→ RECORDS FOR PROCESSING
####################

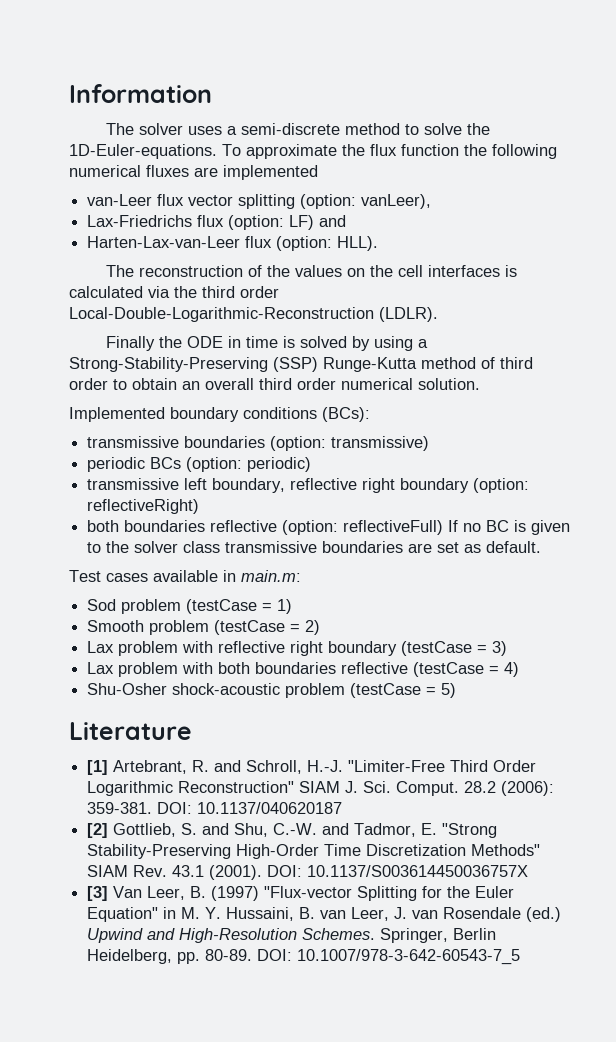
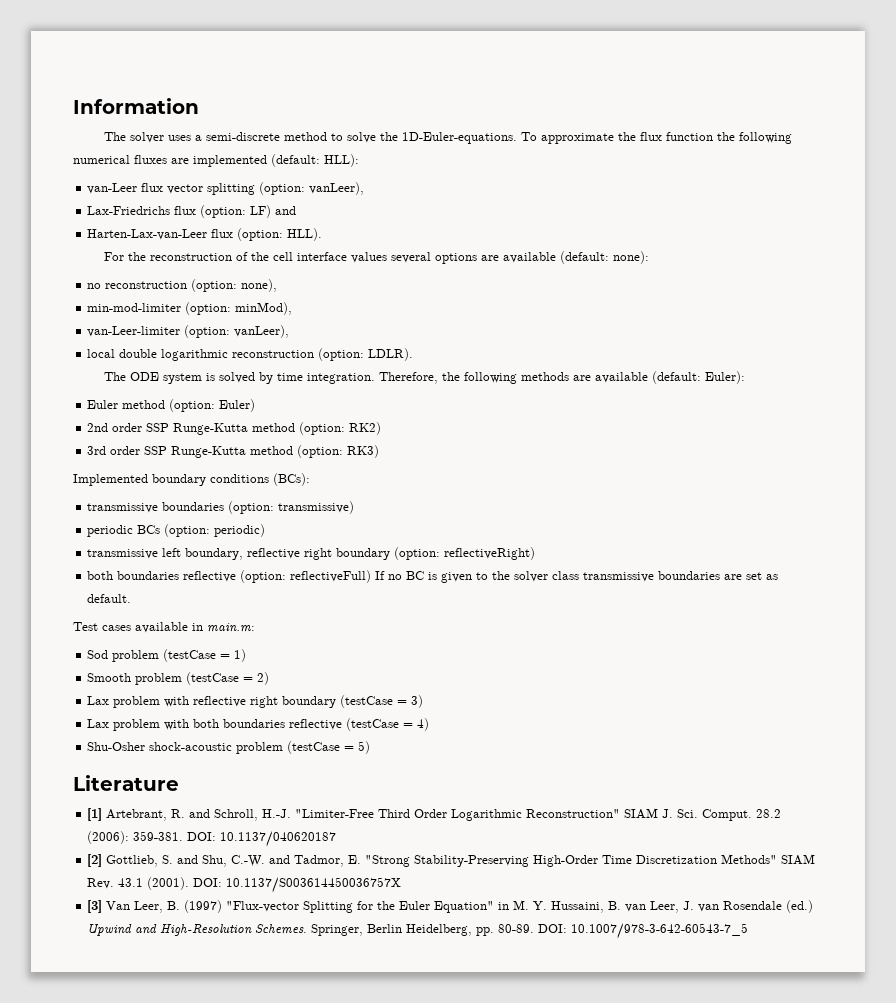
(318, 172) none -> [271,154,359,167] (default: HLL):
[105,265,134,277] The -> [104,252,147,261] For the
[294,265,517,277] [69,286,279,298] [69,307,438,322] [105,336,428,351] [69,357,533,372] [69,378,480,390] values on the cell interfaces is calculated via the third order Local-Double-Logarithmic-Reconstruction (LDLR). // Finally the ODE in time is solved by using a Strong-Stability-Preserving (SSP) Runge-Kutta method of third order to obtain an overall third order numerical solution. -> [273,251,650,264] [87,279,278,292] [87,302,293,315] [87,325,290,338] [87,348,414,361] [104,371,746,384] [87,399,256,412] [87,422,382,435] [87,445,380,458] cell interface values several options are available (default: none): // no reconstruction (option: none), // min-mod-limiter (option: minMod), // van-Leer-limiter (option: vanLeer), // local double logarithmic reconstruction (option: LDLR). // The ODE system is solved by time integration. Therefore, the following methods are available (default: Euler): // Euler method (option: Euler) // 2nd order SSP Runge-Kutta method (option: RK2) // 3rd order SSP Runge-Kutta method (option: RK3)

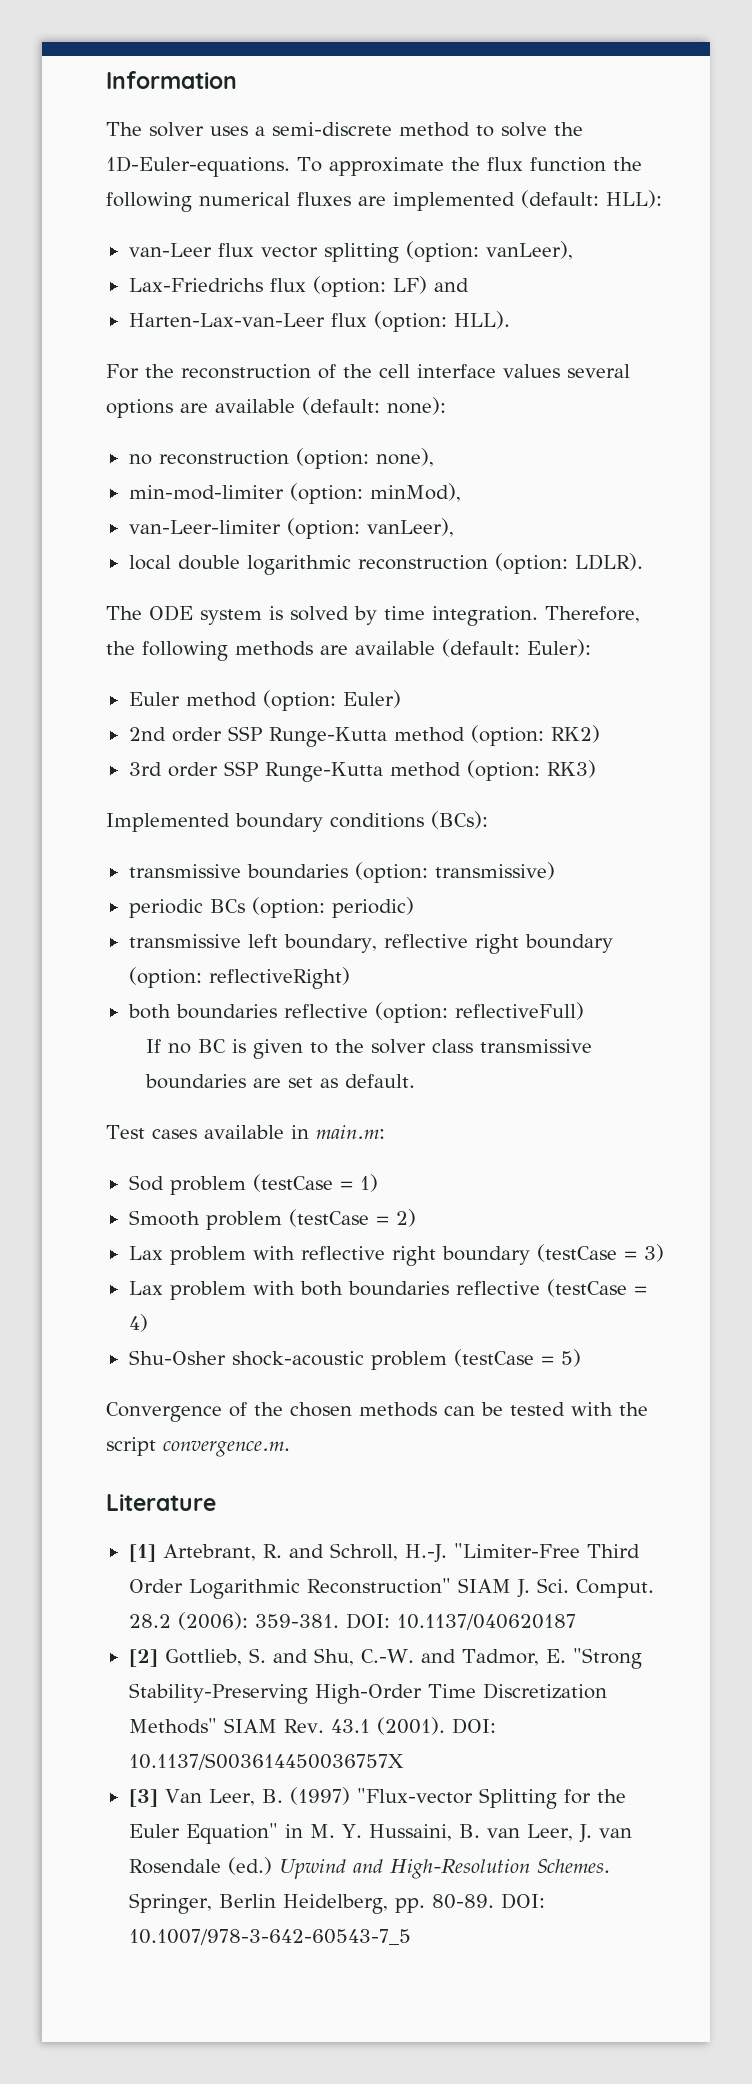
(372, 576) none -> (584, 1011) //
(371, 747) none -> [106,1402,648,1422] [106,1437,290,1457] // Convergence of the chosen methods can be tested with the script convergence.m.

####################

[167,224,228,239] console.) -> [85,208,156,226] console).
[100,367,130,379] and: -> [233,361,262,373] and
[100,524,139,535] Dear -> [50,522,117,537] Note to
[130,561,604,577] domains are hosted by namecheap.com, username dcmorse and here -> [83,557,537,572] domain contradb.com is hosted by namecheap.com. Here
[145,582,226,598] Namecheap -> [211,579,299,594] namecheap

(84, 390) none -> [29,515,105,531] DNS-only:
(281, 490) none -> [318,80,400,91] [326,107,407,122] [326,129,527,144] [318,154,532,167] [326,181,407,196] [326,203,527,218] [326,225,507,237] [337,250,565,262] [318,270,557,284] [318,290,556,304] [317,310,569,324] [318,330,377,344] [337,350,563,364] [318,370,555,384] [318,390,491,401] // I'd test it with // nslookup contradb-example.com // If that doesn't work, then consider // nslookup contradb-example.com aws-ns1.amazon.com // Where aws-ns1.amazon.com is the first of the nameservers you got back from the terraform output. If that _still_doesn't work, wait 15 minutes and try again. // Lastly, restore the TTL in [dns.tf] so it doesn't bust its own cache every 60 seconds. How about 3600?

####################

→ EXERCISE
Nothing but a number should be returned: how many lines of the listing include "methods".

→ WRITTEN RESPONSE
2